The two young drifters were in a saloon called the Red Queen, named for the card that had won the place for its current owner when he’d drawn it in a high-stakes poker game in Tascosa. That had filled out the royal flush he’d been trying for, and the deed for this saloon in Buckskin was part of the pot he’d raked in. At that time it had borne the unimaginative name Clancy’s. The gambler, Thad Milton, had changed it after riding into Buckskin, taking a look at his newly acquired property, and deciding that it was time for him to settle down and become a saloon keeper.
Milton had improved the place quite a bit during his ownership, and as a result the Red Queen did more business than any of the other two dozen or so saloons in Buckskin. The bar was crowded when Matt and Sam came in that evening, but they found places for themselves at the hardwood and ordered beers from the bald, aproned drink juggler.
Both young men were big enough to attract some attention. Tall, broad-shouldered, lean-hipped, they had the look of natural-born fighting men.
Matt wore a blue bib-front shirt and a black Stetson tipped back casually on his dark brown hair. Twin Colts with smooth walnut grips rode in hand-tooled holsters attached to the gunbelt around his hips. His blue eyes usually had a mild look about them, but they could turn to flinty chips of ice when he was angry.

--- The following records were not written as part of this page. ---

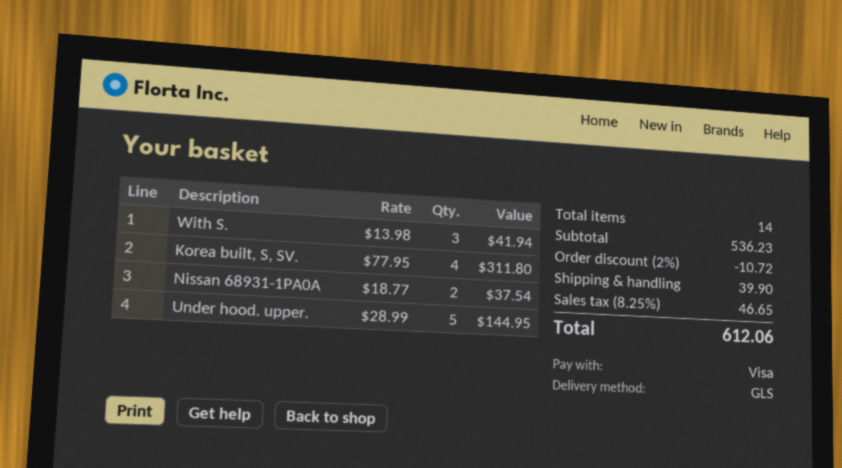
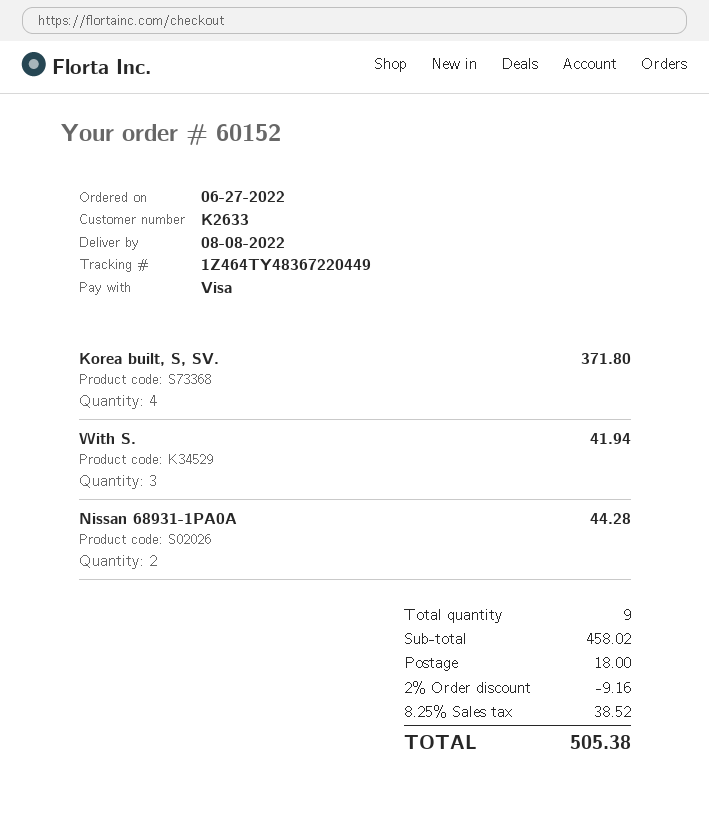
Korea built, S, SV.: 4 for 311.80 -> 4 for 371.80
Nissan 68931-1PA0A: 2 for 37.54 -> 2 for 44.28
Under hood. upper.: 5 for 144.95 -> none
total quantity: 14 -> 9
subtotal: 536.23 -> 458.02
discount: 2% = 10.72 -> 2% = 9.16
shipping: 39.90 -> 18.00
tax: 8.25% = 46.65 -> 8.25% = 38.52
total: 612.06 -> 505.38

Sam sported a soft buckskin shirt—without all the fancy fringe that dudes tended to favor—and a flat-crowned brown hat the color of snuff. His hair was black as a raven’s wing, and that, along with the faintly reddish hue of his skin and the slightly prominent cheekbones, testified to his Cheyenne heritage. His father had been Medicine Horse, a wise leader of his people who had been sent East as a young man to obtain a white man’s education. While at school, Medicine Horse had met, fallen in love with, and married a young white woman, who had become Sam’s mother a few years later.
Sam August Webster Two Wolves had followed in his father’s educational footsteps, attending an Eastern college. Matt Bodine’s education had been more of the frontier sort and had included a great deal of life experience to go along with a certain amount of book learnin’. The two young men had been mostly inseparable friends since childhood. Matt, the son of a rancher who still owned one of the largest spreads in Montana, had been welcomed into the Cheyenne tribe as Sam’s blood brother. They were Onihomahan—Brothers of the Wolf.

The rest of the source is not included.